🤖 AI Summary
This work addresses the challenges of deploying large-scale Mixture-of-Experts (MoE) language models in low Earth orbit (LEO) satellite networks, where onboard resource constraints and high communication latency hinder performance. To tackle these issues, the authors propose Space-XNet, a novel framework that co-designs the MoE architecture with the satellite network topology. Space-XNet introduces ring-based subnet partitioning and a two-stage expert placement strategy: first allocating MoE layers to subnets along orbital directions, then optimizing intra-subnet satellite-to-expert mapping based on expert activation probabilities, all while incorporating a routing delay-aware mechanism for deep integration. Large-scale simulations with a thousand satellites demonstrate that Space-XNet reduces end-to-end inference latency by at least threefold compared to random and ablation baselines.
📝 Abstract
Leveraging continuous solar energy harvesting at high efficiency, space data centers are envisioned as a promising platform for executing energy-intensive large language models (LLMs). Recognizing this advantage, space and AI conglomerates (e.g., SpaceX, Google) are actively investing in this vision. One key challenge, however, is the efficient distributed deployment of a large-scale LLM in a satellite network due to the limited onboard computing and communication resources. This gives rise to a placement problem that involves partitioning and mapping model components to satellites such that the fundamentally different model architecture and network topology can be reconciled to ensure low-latency token generation. To address this problem, we present the Space Network of Experts (Space-XNet) framework targeting the distributed execution of a popular mixture-of-experts (MoE) model in space. The proposed placement strategies are two-level: (1) layer placement, which assigns MoE layers to satellite subnets; and (2) intra-layer expert placement, which assigns individual experts to satellites associated with the same layer/subnet. For layer placement, we exploit the ring-like communication pattern of autoregressive inference to partition the satellite constellation along the orbiting direction into subnets arranged on a ring, each hosting one MoE layer.
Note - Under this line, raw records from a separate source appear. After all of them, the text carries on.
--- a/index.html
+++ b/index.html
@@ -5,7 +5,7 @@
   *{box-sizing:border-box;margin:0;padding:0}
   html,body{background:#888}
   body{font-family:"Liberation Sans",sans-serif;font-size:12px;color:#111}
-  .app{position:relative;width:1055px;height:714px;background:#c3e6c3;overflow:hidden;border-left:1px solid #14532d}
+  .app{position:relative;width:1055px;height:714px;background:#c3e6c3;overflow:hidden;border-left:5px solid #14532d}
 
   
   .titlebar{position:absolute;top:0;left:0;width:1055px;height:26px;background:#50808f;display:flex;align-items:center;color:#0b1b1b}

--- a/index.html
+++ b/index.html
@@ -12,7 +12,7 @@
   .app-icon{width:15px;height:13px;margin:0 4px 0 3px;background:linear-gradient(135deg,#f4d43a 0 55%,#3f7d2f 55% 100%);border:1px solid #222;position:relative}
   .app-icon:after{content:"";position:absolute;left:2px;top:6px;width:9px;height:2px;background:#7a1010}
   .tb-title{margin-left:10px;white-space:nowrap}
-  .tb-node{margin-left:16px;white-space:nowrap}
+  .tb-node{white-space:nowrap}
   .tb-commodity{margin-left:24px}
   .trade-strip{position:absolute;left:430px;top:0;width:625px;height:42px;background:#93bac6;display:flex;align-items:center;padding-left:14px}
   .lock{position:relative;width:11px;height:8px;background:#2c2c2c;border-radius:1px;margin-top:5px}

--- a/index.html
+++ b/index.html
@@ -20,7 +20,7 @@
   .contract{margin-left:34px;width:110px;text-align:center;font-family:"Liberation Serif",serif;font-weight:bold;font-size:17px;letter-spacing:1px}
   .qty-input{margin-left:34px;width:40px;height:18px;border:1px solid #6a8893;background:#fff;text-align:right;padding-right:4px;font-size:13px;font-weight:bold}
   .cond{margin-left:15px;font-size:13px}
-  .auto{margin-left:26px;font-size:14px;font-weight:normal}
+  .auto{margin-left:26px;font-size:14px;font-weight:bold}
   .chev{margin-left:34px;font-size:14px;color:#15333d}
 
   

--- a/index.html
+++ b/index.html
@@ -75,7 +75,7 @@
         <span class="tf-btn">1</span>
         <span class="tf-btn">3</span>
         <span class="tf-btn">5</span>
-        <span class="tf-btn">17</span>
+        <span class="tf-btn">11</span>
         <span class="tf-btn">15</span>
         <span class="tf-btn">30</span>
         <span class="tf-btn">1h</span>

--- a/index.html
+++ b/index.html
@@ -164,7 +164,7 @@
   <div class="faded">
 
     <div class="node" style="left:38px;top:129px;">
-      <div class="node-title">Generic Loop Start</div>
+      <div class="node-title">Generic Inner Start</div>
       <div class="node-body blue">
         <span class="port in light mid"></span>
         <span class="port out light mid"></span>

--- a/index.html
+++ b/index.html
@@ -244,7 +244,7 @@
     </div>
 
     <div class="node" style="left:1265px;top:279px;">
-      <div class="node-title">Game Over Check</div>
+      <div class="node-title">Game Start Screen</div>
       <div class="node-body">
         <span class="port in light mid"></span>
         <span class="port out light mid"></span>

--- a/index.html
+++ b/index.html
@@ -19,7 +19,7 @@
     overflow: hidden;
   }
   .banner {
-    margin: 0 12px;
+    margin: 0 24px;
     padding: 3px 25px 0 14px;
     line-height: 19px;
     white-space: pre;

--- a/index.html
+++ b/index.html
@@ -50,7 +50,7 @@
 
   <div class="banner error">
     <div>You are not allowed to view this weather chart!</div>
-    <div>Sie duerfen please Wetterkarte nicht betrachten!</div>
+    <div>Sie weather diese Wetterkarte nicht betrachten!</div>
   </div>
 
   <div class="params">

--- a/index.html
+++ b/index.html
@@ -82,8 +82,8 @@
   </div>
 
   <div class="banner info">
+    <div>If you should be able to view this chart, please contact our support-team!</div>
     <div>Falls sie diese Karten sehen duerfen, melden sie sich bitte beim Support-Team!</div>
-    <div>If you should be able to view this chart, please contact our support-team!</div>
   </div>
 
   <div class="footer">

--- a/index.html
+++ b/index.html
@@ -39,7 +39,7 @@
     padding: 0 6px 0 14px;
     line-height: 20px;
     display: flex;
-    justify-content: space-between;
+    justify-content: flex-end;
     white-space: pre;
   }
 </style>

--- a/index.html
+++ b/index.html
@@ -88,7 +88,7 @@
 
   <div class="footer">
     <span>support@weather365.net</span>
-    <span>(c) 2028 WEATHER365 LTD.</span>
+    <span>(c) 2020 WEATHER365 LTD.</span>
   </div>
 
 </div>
Based on this architecture, we formulate and solve an optimization problem for intra-layer expert placement to map experts with heterogeneous activation probabilities onto satellites. The derived strategy reveals an intuitive principle: a frequently activated expert should be mapped to a satellite on a routing path with low expected latency. Experiments over a thousand-satellite constellation show that Space-XNet achieves at least a threefold latency reduction compared with conventional random and ablation-based placement strategies.